Linking data: EU vocabularies
Publication Date/Time
2022-08-31T08:55:43+00:00
The benefits of using linked open reference data
_In our new ‘Linking data’ series, we are presenting EU projects
that use linked open data (LOD)
[https://data.europa.eu/en/datastories/linking-data-what-does-it-mean].
What data is linked in these projects? Why did they decide to use LOD?
What benefits does it bring? Follow the series to find out.
[https://data.europa.eu/en/publications/datastories?keywords=&country=All&year=&sort_by=created&sort_order=DESC&items_per_page=10&keywords=%22Linking+data%3A+%22&merged-select=created&items_per_page=10]_

In this episode, we focus on EU reference data. Read on to find out
what it is and how and why it uses LOD. 

WHAT IS REFERENCE DATA? 

To start, we will introduce you to some important concepts. 

 	*
Reference data 

In simple terms, reference data is data used to classify or categorise
other data. A reference data vocabulary defines the values allowed to
be used in a specific field, such as currency, country codes or units
of measurement. 

Reference data vocabularies are the fundamental building blocks of
most information systems.

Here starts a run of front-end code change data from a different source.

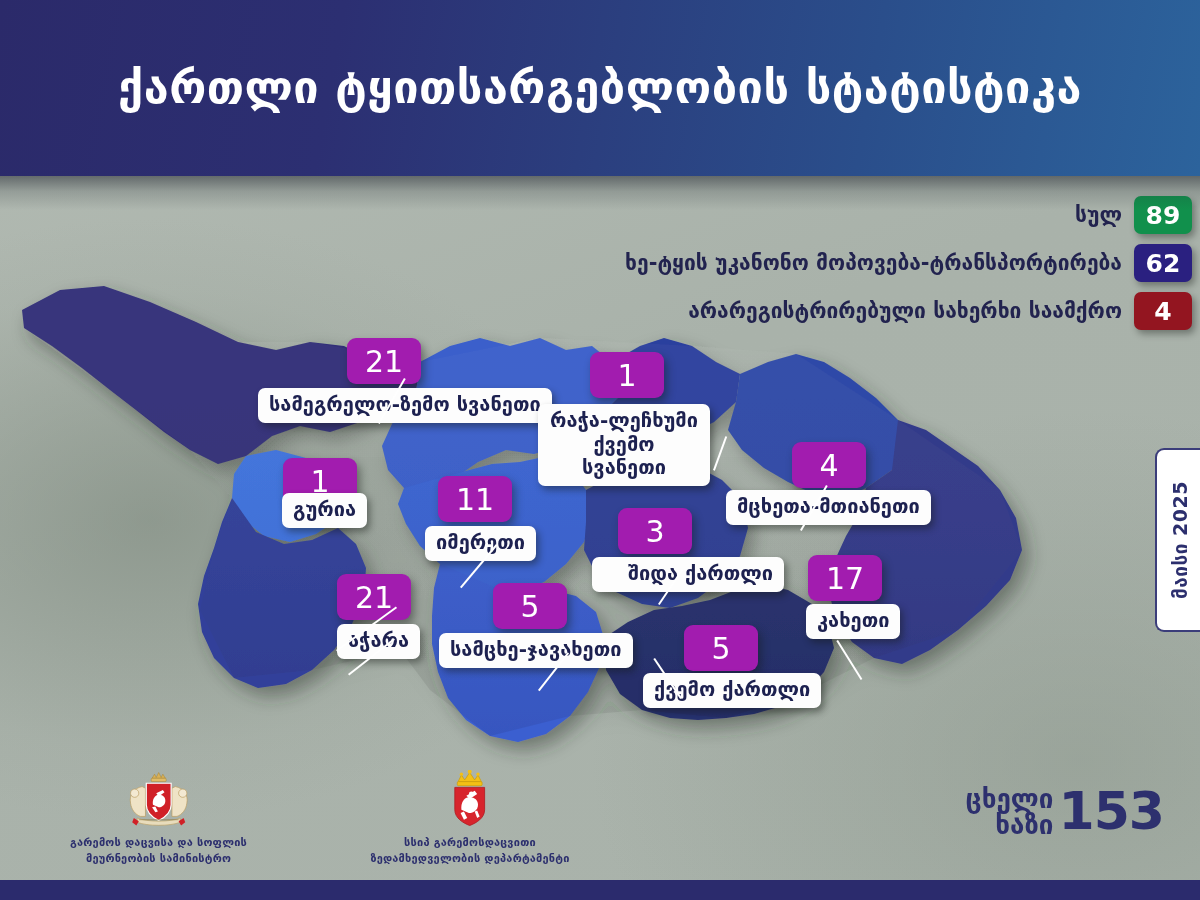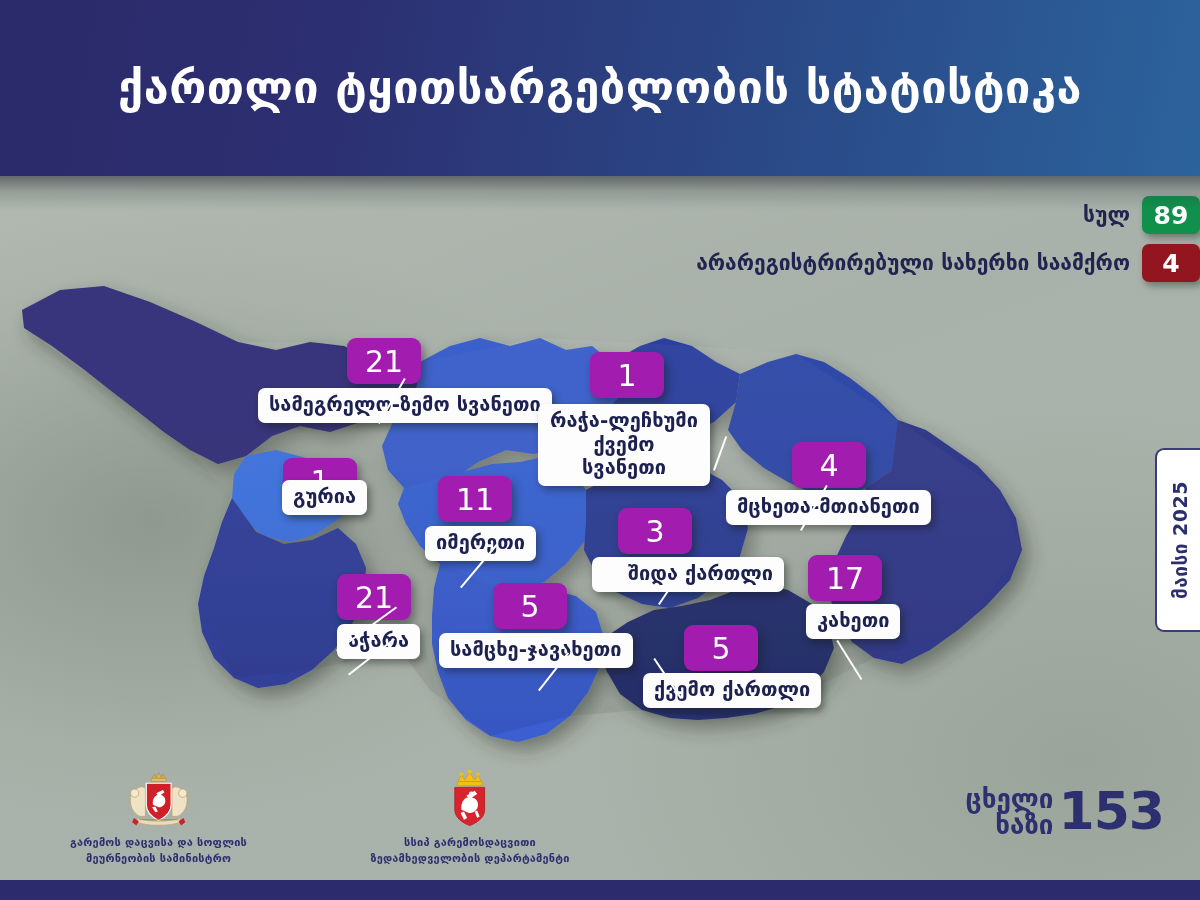--- a/index.html
+++ b/index.html
@@ -39,7 +39,7 @@
 
   
   #legend{
-    position:absolute; right:0; top:196px; width:1080px;
+    position:absolute; right:8px; top:196px; width:1080px;
     display:flex; flex-direction:column; align-items:flex-end; gap:10px;
     z-index:5;
   }

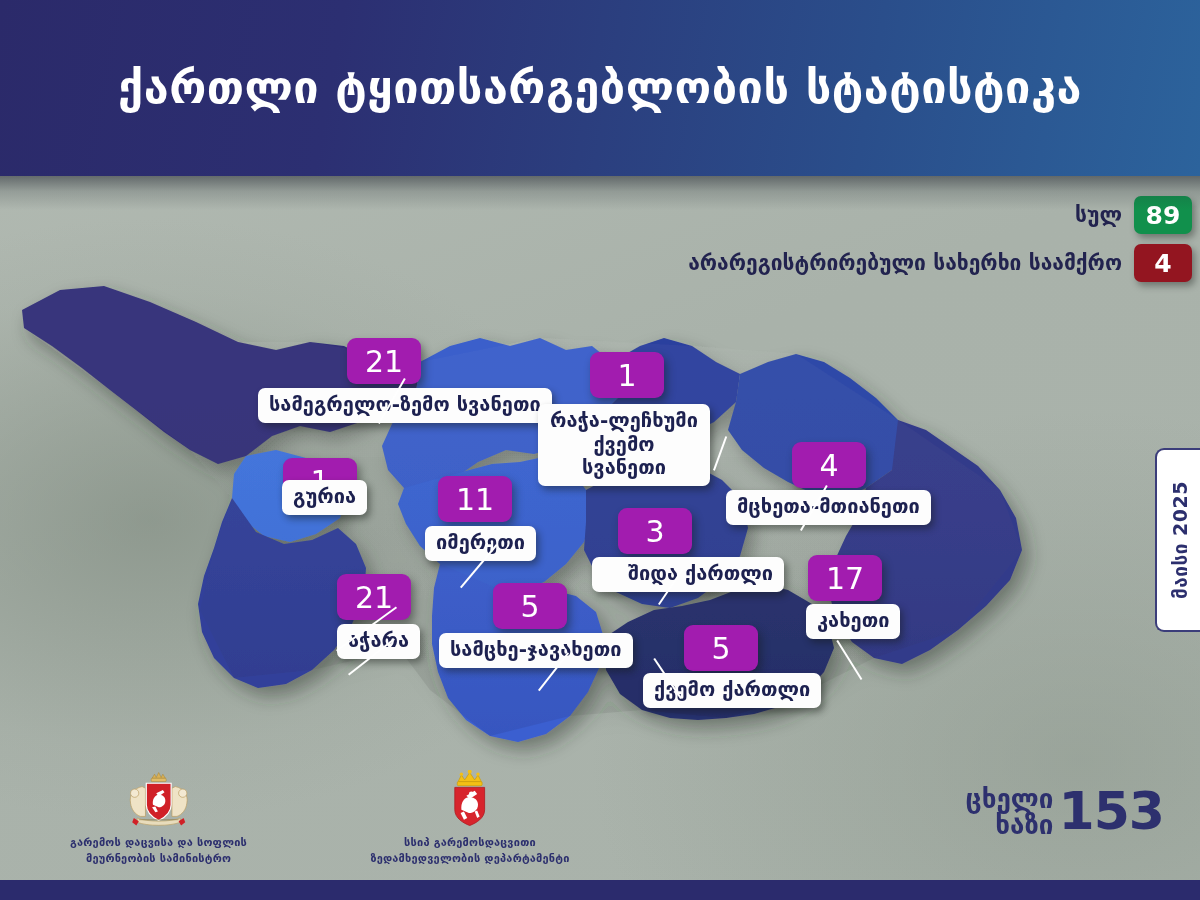--- a/index.html
+++ b/index.html
@@ -129,6 +129,10 @@
     <span class="legend-badge" style="background: rgb(17, 144, 76);">89</span>
   </div>
   <div class="legend-row">
+    <span class="legend-label">ხე-ტყის უკანონო  მოპოვება-ტრანსპორტირება</span>
+    <span class="legend-badge" style="background: rgb(42, 32, 128);">62</span>
+  </div>
+  <div class="legend-row">
     <span class="legend-label">არარეგისტრირებული სახერხი საამქრო</span>
     <span class="legend-badge" style="background: rgb(147, 21, 32);">4</span>
   </div>

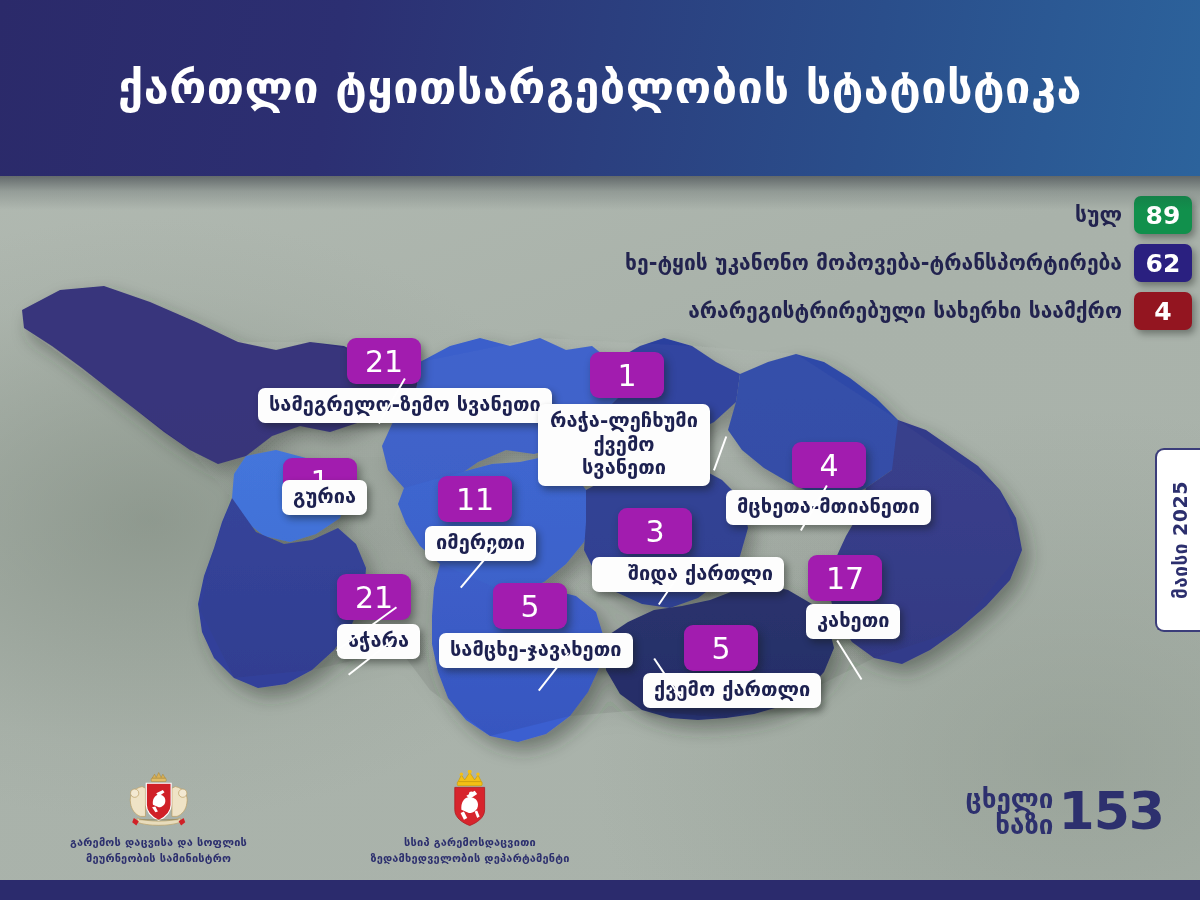--- a/index.html
+++ b/index.html
@@ -217,7 +217,7 @@
 
   <div class="leader" style="left:336px; top:650px; width:74px; transform:rotate(-36deg);"></div>
   <div class="count-chip" style="left:283px; top:458px;">1</div>
-  <div class="name-pill" style="left:282px; top:480px;text-align:center;">გურია</div>
+  <div class="name-pill" style="left:282px; top:493px;text-align:center;">გურია</div>
 
   <div class="leader" style="left:460px; top:587px; width:56px; transform:rotate(-50deg);"></div>
   <div class="count-chip" style="left:438px; top:476px;">11</div>

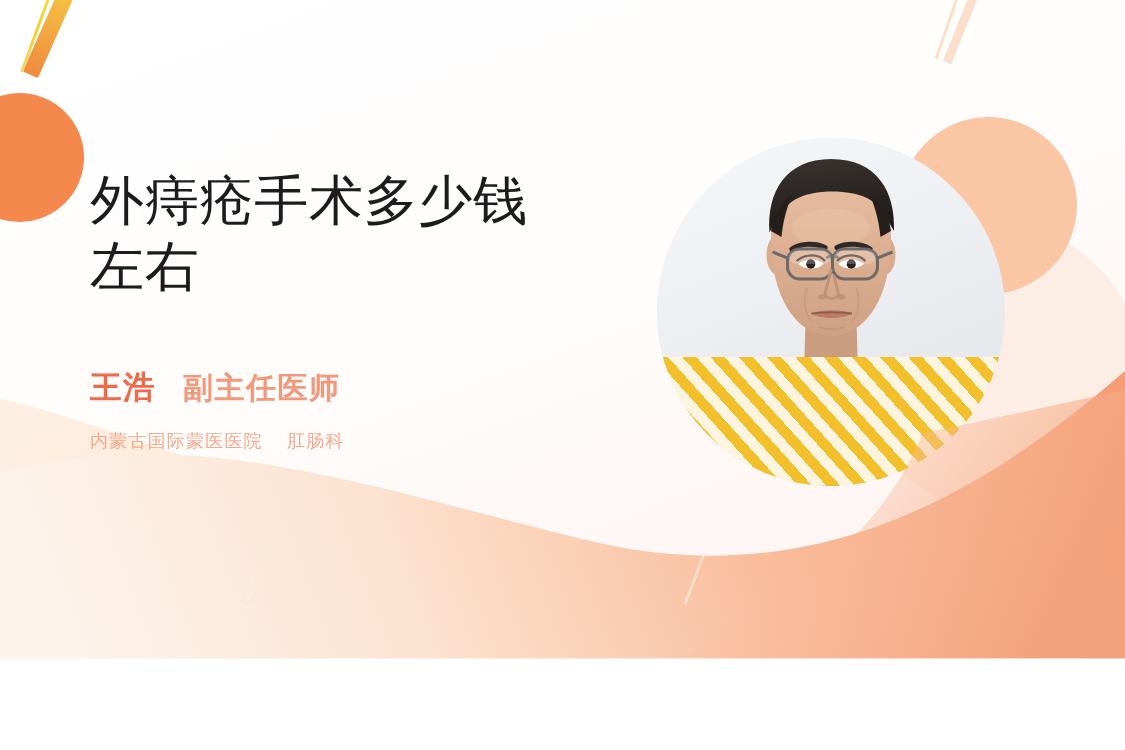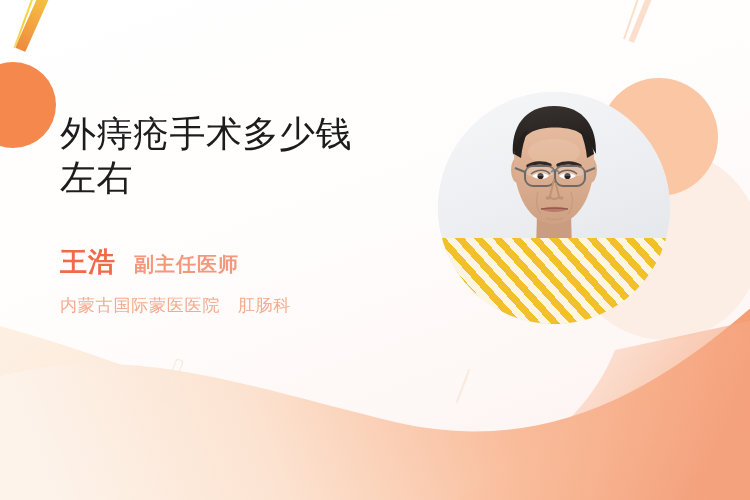--- a/index.html
+++ b/index.html
@@ -11,7 +11,7 @@
   #card {
     position: relative;
     width: 750px;
-    height: 500px;
+    height: 439px;
     overflow: hidden;
     background: linear-gradient(160deg, #ffffff 0%, #fffdfc 45%, #fdf6f4 78%, #fbf1ee 100%);
     font-family: "Liberation Sans", "DejaVu Sans", sans-serif;

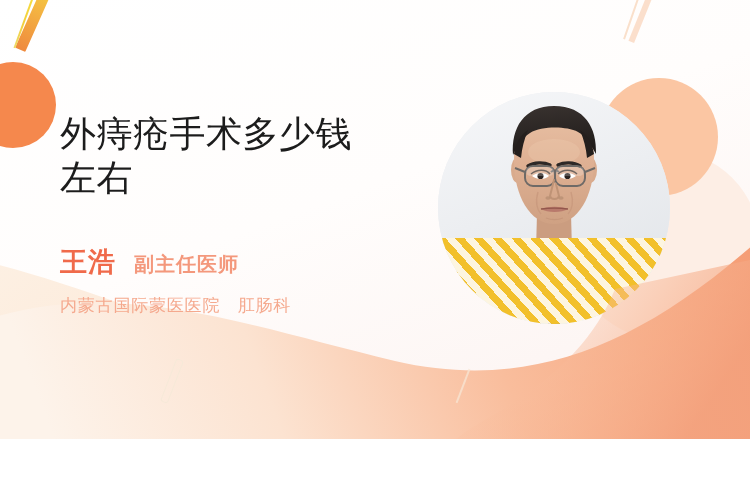--- a/index.html
+++ b/index.html
@@ -154,7 +154,7 @@
     align-items: baseline;
   }
   #doctor-name {
-    font-size: 27px;
+    font-size: 21px;
     font-weight: 700;
     color: #f06a4a;
     letter-spacing: 1px;

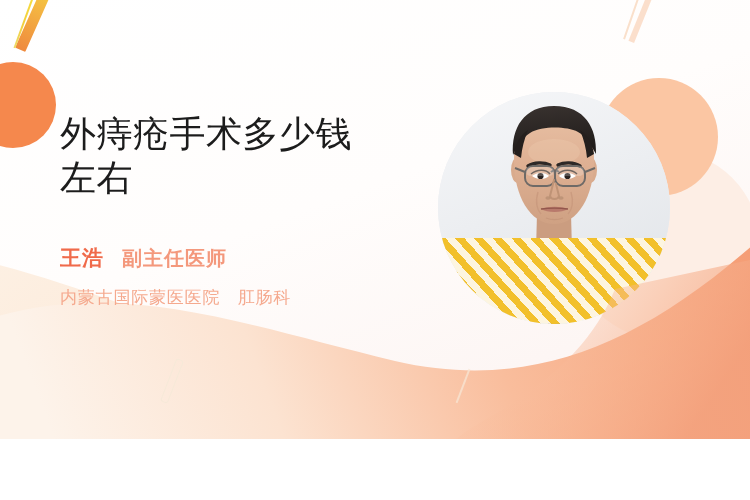--- a/index.html
+++ b/index.html
@@ -168,7 +168,7 @@
   }
   #hospital-line {
     margin-top: 14px;
-    font-size: 17px;
+    font-size: 12px;
     color: #f5a98e;
     letter-spacing: 0.8px;
   }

While they can be defined and managed
internally, many reference data assets are maintained by standards
organisations (e.g. International Organization for Standardization
[https://www.iso.org/home.html]), public institutions or industry
consortia. 

Such standardised vocabularies have many advantages. 

 	*
They play a key role in improving communication, data sharing and
integration. 

 	*
They increase the potential to organise, find and exploit information
by both systems and users. 

 	*
They are crucial for data linking, as publishing linked data relies on
using vocabularies that can be connected and interpreted by machines.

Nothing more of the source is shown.